_WHAT YOU ARE ASKED TO DO_
All lines from the one containing "background: linear-gradient(180deg, #e5271f" to the end of the listing below are to be reproduced exactly, and no others.

_MATERIAL PROVIDED_
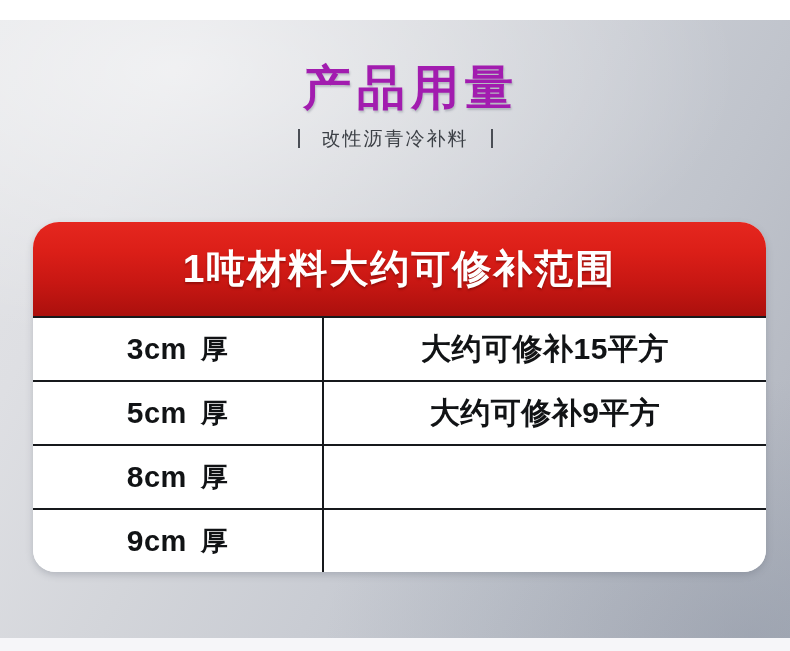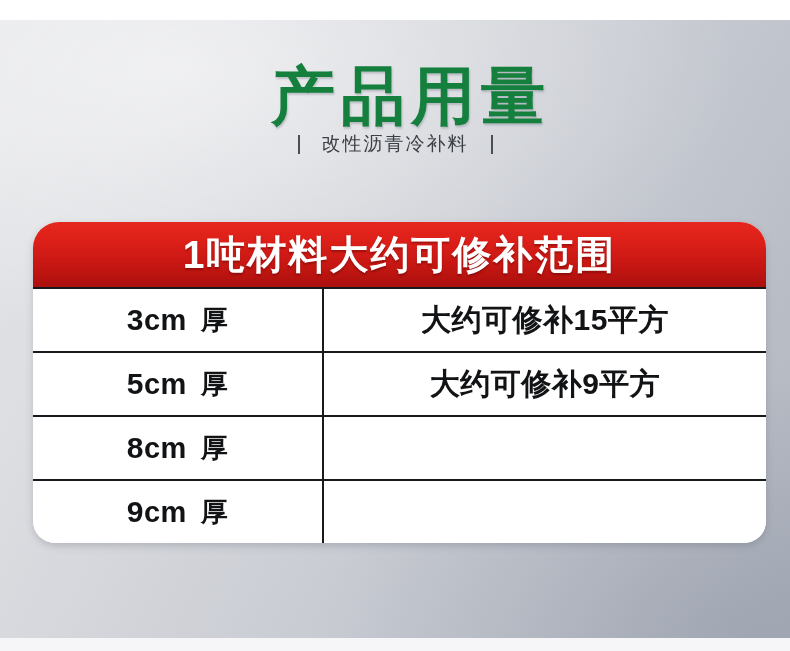--- a/index.html
+++ b/index.html
@@ -70,10 +70,10 @@
   }
   .title {
     font-family: "Liberation Sans", "DejaVu Sans", sans-serif;
-    font-size: 64px;
+    font-size: 48px;
     font-weight: 700;
     letter-spacing: 6px;
-    color: #15803d;
+    color: #a21caf;
     line-height: 1.08;
     text-shadow: 1px 2px 2px rgba(120,128,140,0.40);
     margin-left: 32px;

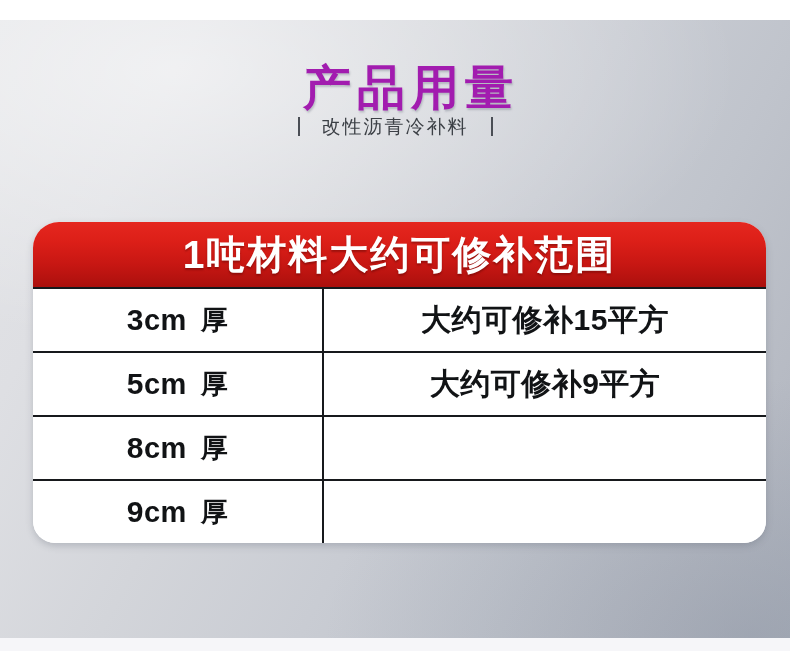--- a/index.html
+++ b/index.html
@@ -79,6 +79,7 @@
     margin-left: 32px;
   }
   .subtitle {
+    margin-top: 12px;
     font-family: "Liberation Sans", "DejaVu Sans", sans-serif;
     font-size: 19px;
     font-weight: 500;

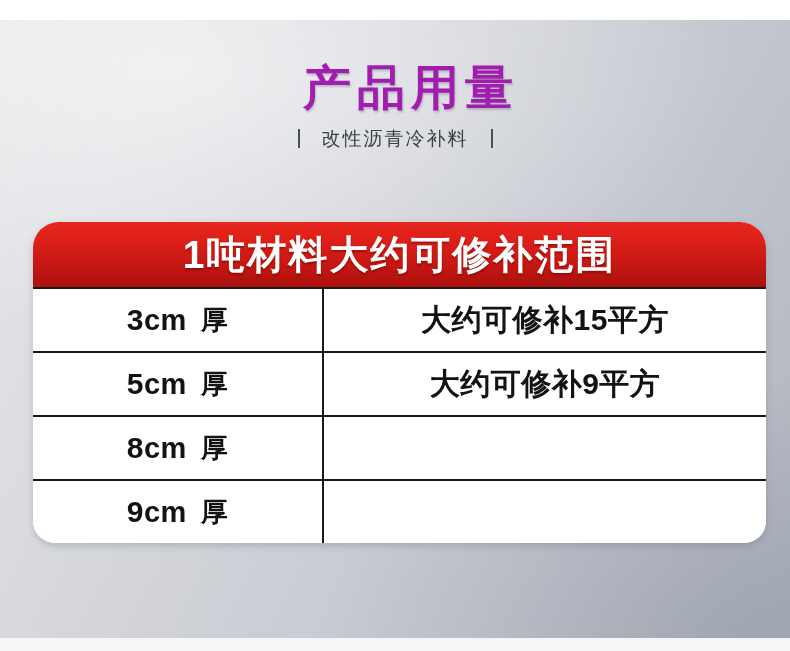--- a/index.html
+++ b/index.html
@@ -109,7 +109,7 @@
   }
 
   .card-header {
-    height: 65px;
+    height: 94px;
     background: linear-gradient(180deg, #e5271f 0%, #dc1f18 30%, #c81713 64%, #ab100d 100%);
     display: flex;
     align-items: center;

_YOUR RESPONSE_
     background: linear-gradient(180deg, #e5271f 0%, #dc1f18 30%, #c81713 64%, #ab100d 100%);
     display: flex;
     align-items: center;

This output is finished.